Cryptomancers are exceptionally rare mages found only in extreme circumstances. They are specialists that deal in cryptic spells and magical puzzles, while fortelling the future using hidden, combined or dead languages and cyphers.   To see one work is baffling to most as they speak in riddles and strange tongues that no-one but the intended recipient can hope to translate. Using griomires ad translations of many different languages they craft spells, formulae & magical items that can take even a well-trained master wizard decades if ever to crack, they are perfect for a number of tasks to those they serve. These usually involve the following:
  • Spymasters. Able to make up magical items for carrying & recieving instructions for spies, and cracking enemy codes makes them perfect for this task.
  • Predictions. Many cryptomancers can hunt out the truth and scry the present & future from multiple unrelated sources.
  • Languages & Mathematics. They are expert liguists in many languages, both dead & living, belonging to multiple different unrelated sources to piece together information. They rely on mathematics to, allowing the use of numbers in the same way.

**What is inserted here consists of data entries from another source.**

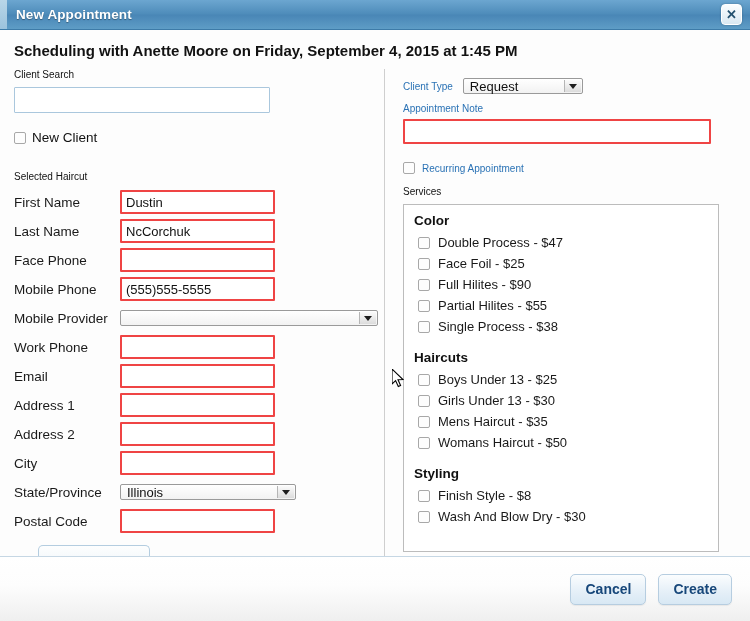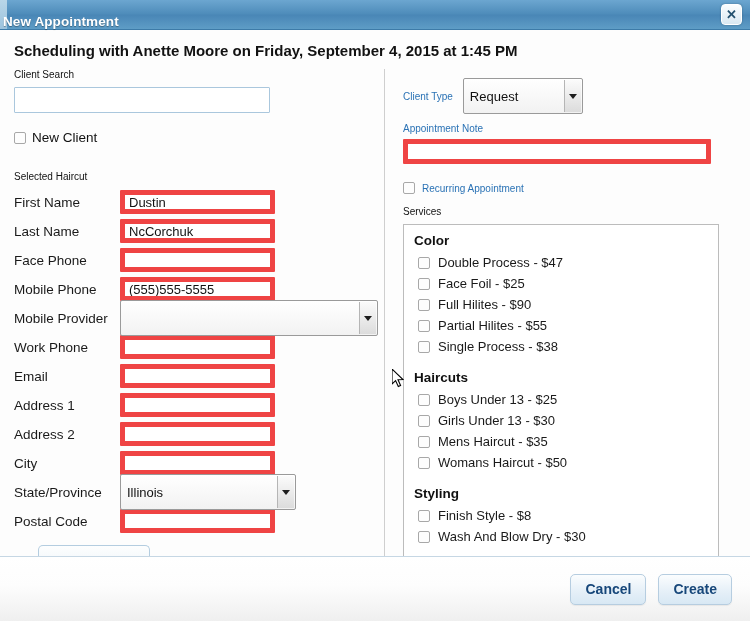--- a/index.html
+++ b/index.html
@@ -19,22 +19,22 @@
   }
 
   
   .titlebar {
     position: relative;
     height: 30px;
     flex: 0 0 30px;
     background: linear-gradient(to bottom, #6ca6d0 0%, #4e8cba 48%, #4986b6 52%, #5e9dc6 100%);
     border-bottom: 1px solid #3d7ba8;
     display: flex;
-    align-items: flex-end;
-    padding-left: 3px;
+    align-items: center;
+    padding-left: 16px;
   }
   .titlebar::before {
     content: "";
     position: absolute;
     left: 0; top: 0; bottom: 0;
     width: 7px;
     background: linear-gradient(to bottom, #b9d6e8, #9cc3dd);
   }
   .title-text {
     color: #ffffff;
@@ -97,21 +97,21 @@
     font-size: 10px;
     font-weight: normal;
     color: #111;
     margin: 0 0 7px 0;
   }
   .sec-head.services { margin-top: 12px; }
 
   
   .txt {
     height: 24px;
-    border: 5px solid #ef4444;
+    border: 2px solid #ef4444;
     background: #fff;
     font-family: "Liberation Sans", sans-serif;
     font-size: 13px;
     color: #111;
     padding: 0 4px;
     outline: none;
     border-radius: 1px;
   }
   .search-box {
     width: 256px;
@@ -143,21 +143,21 @@
   .flabel {
     width: 106px;
     flex: 0 0 106px;
     font-size: 13.5px;
     color: #1a1a1a;
   }
   .finput { width: 155px; }
 
   
   .sel {
-    height: 36px;
+    height: 16px;
     border: 1px solid #9a9a9a;
     background: linear-gradient(to bottom,#ffffff,#f2f2f2);
     font-family: "Liberation Sans", sans-serif;
     font-size: 13px;
     color: #111;
     padding: 0 22px 0 6px;
     position: relative;
     display: flex;
     align-items: center;
     border-radius: 2px;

  • Secret keepers. The cryptomancers are perfect for the storage of secrets never allowing any to crack their own codes. Many might not even know or remember the cyphers needed to crack them.
  Very few cryptomancers exist. This is for one simple reason, the mind of a cryptomancer is usually splintered into many different paths and ideas. Comstantly thinking of what is to come, and what is happening takes its toll. They will be speaking with the dead one time, creating a new cypher, then sending a coded message to a spy, all these are done in the space of a few minutes.   Most end up with slight deformities for some reason. Some think that the body mirrors the mind, and a few say that the amount of fingers the cryptomancer has represents the plots that they are involved with at any one time.
"Never speak to one. I did once, and only the once. Completely confusing and I couldn't work out half of what he was saying. Constantly skipping between one language and another, even from word to word in a single sentence. Showed me what he was working on. A ring that he was casting as spell on, and carving glyphs on the inside. I didn't recognise half of them or why they were in the particular order they were."   Emon Kanis speaking to a Thieves of Frankia spymaster.